WHAT YOU HAVE TO DO:
Reproduce the line that contains "- 08/27/2026 - 09/07/2026" and every line after it through the end of the records, exactly, with nothing added.
----- GIVEN INFORMATION -----
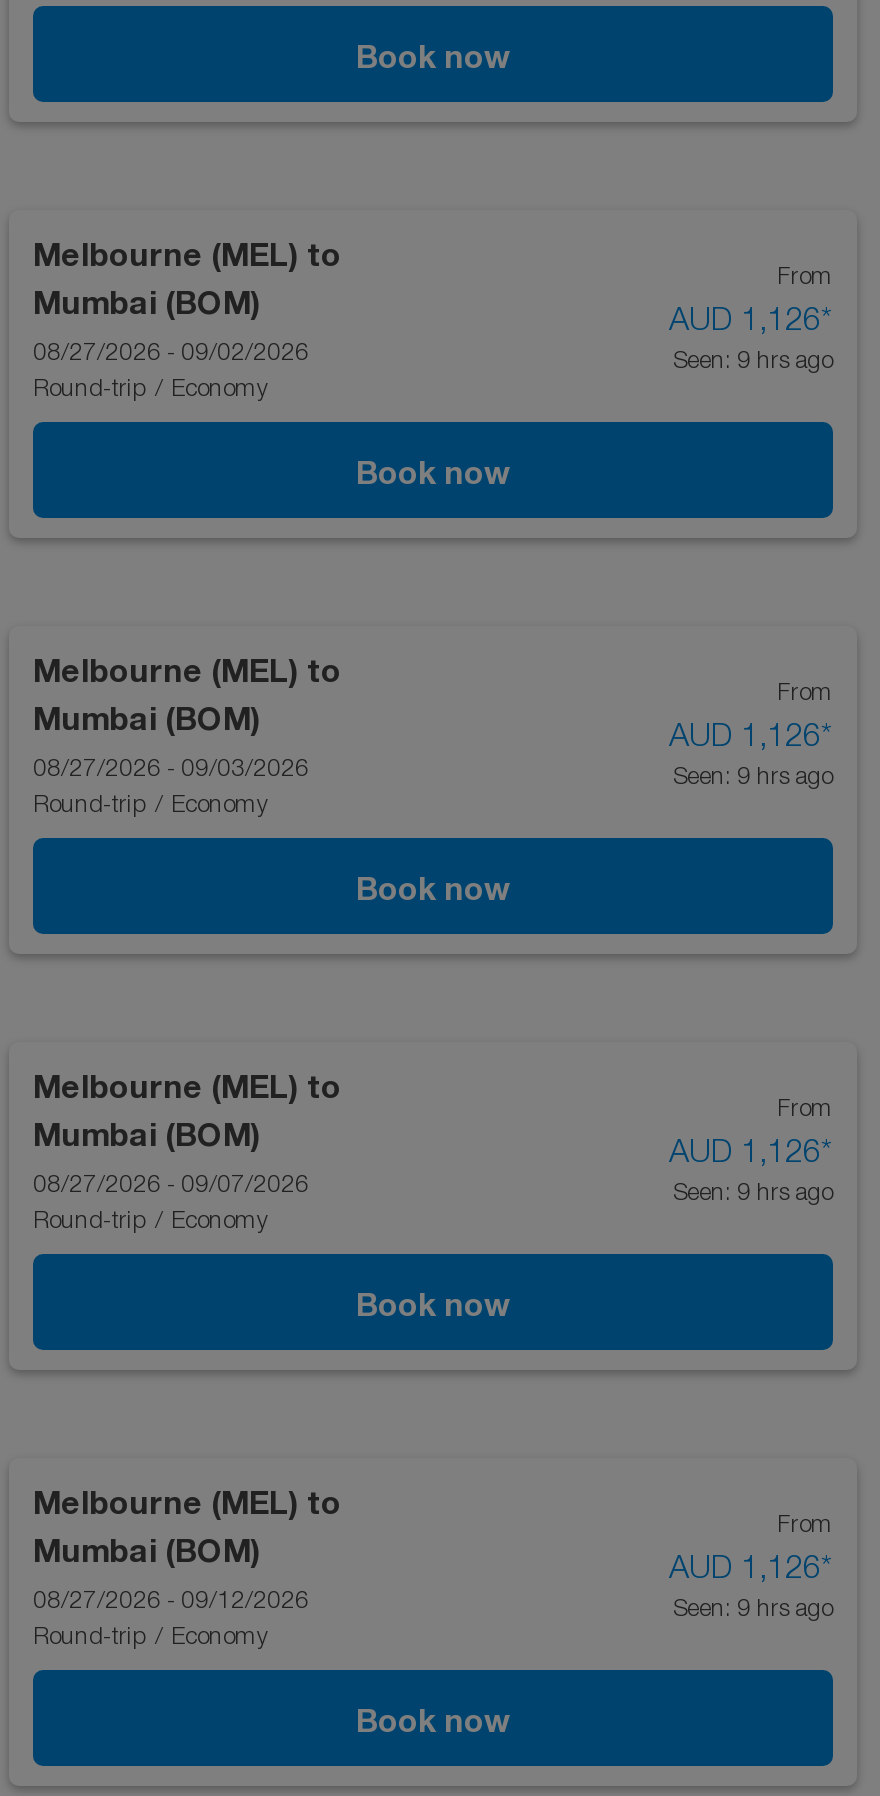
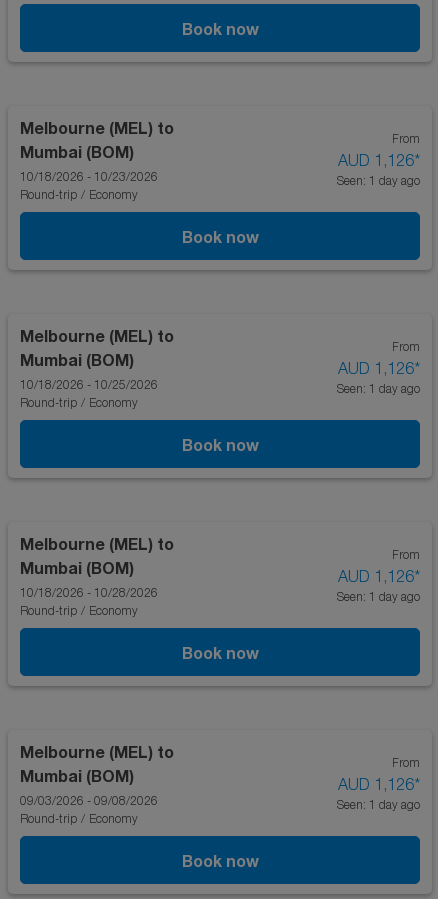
- 08/27/2026 - 09/02/2026
+ 10/18/2026 - 10/23/2026

- Seen: 9 hrs ago
+ Seen: 1 day ago

- 08/27/2026 - 09/03/2026
+ 10/18/2026 - 10/25/2026

- Seen: 9 hrs ago
+ Seen: 1 day ago

- 08/27/2026 - 09/07/2026
+ 10/18/2026 - 10/28/2026

- Seen: 9 hrs ago
+ Seen: 1 day ago

- 08/27/2026 - 09/12/2026
+ 09/03/2026 - 09/08/2026

- Seen: 9 hrs ago
+ Seen: 1 day ago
-----
ANSWER:
- 08/27/2026 - 09/07/2026
+ 10/18/2026 - 10/28/2026

- Seen: 9 hrs ago
+ Seen: 1 day ago

- 08/27/2026 - 09/12/2026
+ 09/03/2026 - 09/08/2026

- Seen: 9 hrs ago
+ Seen: 1 day ago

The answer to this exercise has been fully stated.